Öte yandan, vekil ile sözleşme yapan kişi 4721 s. Türk Medeni Kanunu’nun (TMK) 3. maddesi anlamında iyi niyetli ise yani vekilin vekalet görevini kötüye kullandığını bilmiyor veya kendisinden beklenen özeni göstermesine rağmen bilmesine olanak yoksa, vekil ile yaptığı sözleşme geçerlidir ve vekil edeni bağlar. Vekil vekalet görevini kötüye kullansa dahi bu husus vekil ile vekalet eden arasında bir iç sorun olarak kalır, vekil ile sözleşme yapan kişinin kazandığı haklara etkili olamaz.
Ne var ki, üçüncü kişi vekil ile çıkar ve işbirliği içerisinde ise veya kötü niyetli olup vekilin vekalet görevini kötüye kullandığını biliyor veya bilmesi gerekiyorsa vekil edenin sözleşme ile bağlı sayılmaması, TMK’nin 2. maddesinde yazılı dürüstlük kuralının doğal bir sonucu olarak kabul edilmelidir. Söz konusu yasa maddesi buyurucu nitelik taşıdığından hakim tarafından kendiliğinden (resen) göz önünde tutulması zorunludur. Aksine düşünce kötü niyeti teşvik etmek en azından ona göz yummak olur. Oysa bütün çağdaş hukuk sistemlerinde kötü niyet korunmamış daima mahkum edilmiştir. Nitekim uygulama ve bilimsel görüşler bu yönde gelişmiş ve kararlılık kazanmıştır.
Somut olaya gelince; mahkemece yapılan araştırma ve incelemenin hükme yeterli ve elverişli olduğunu söyleyebilme olanağı bulunmamaktadır.
Şöyle ki, asıl ve birleştirilen davalarda davacılar tarafından ileri sürülen delillerin eksiksiz bir biçimde toplanmadığı, bildirdiği tanıkların dinlenmediği görülmektedir.
Hal böyle olunca, taraflarca ileri sürelen delillerin eksiksiz bir biçimde toplanması, bildirdikleri tanıkların dinlenmesi ve sonucuna göre bir karar verilmesi gerekirken eksik araştırma ile yazılı şekilde karar verilmesi hatalıdır.
Kabule göre de; dava dışı … …, .. …, .. .., …. ve… yargılama sırasında dilekçe vermek suretiyle müdahale talebinde bulundukları halde adı geçen şahısların müdahale talepleri hakkında olumlu ya da olumsuz bir karar verilmemiş olması da doğru değildir.

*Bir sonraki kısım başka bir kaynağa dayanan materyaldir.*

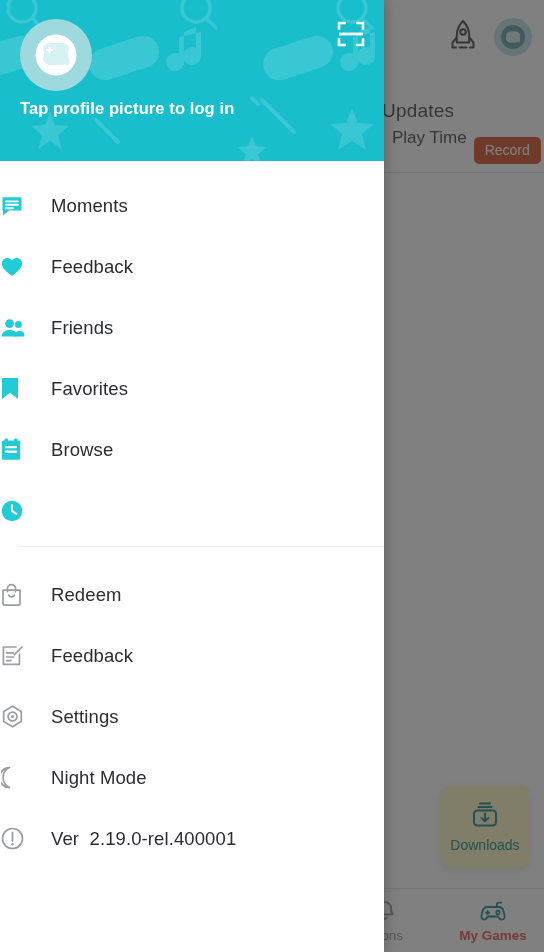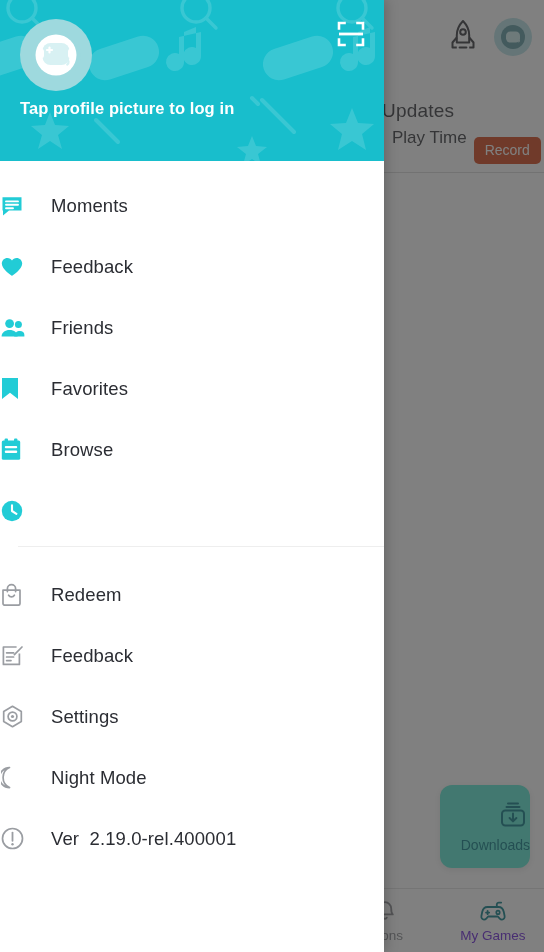--- a/index.html
+++ b/index.html
@@ -37,8 +37,8 @@
 
   .bg-dl-card {
     position:absolute; left:440px; top:785px; width:90px; height:83px;
-    background:#5eead4; border-radius:12px;
-    display:flex; flex-direction:column; align-items:flex-end; justify-content:center; gap:7px;
+    background:#fef9c3; border-radius:12px;
+    display:flex; flex-direction:column; align-items:center; justify-content:center; gap:7px;
     box-shadow:0 2px 7px rgba(0,0,0,.10);
   }
   .bg-dl-label { font-size:14px; color:#0e7f88; }

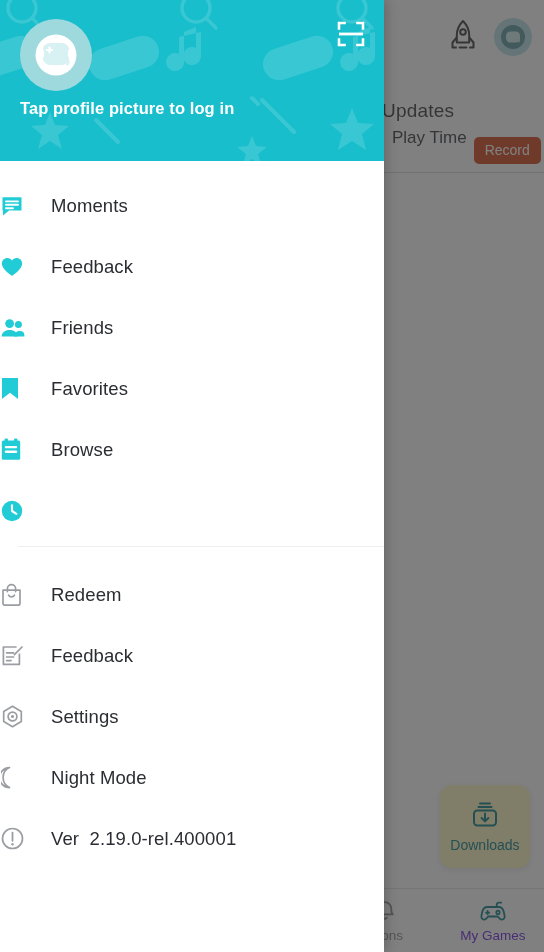--- a/index.html
+++ b/index.html
@@ -55,7 +55,7 @@
   .bg-nav-item.notif { left:330px; top:10px; }
   .bg-nav-item.games { left:438px; top:10px; }
   .bg-nav-label { font-size:13.5px; color:#8b8d91; white-space:nowrap; }
-  .bg-nav-label.active { color:#6d28d9; }
+  .bg-nav-label.active { color:#ef4444;font-weight:bold; }
 
   
   .scrim { position:absolute; left:384px; top:0; width:160px; height:952px; background:rgba(50,50,50,.62); }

Davacılar vekilinin temyiz itirazı yerindedir. Kabulü ile, hükmün açıklanan nedenlerden ötürü (6100 sayılı Yasanın geçici 3.maddesi yollaması ile) 1086 sayılı HUMK’un 428.maddesi gereğince BOZULMASINA, 21.12.2015 tarihinde yürürlüğe giren Avukatlık Ücret Tarifesi gereğince gelen temyiz edenler vekili için 1.350.00.-TL. duruşma vekâlet ücretinin temyiz edilenlerden alınmasına
22.11.2016 tarihinde oybirliğiyle karar verildi.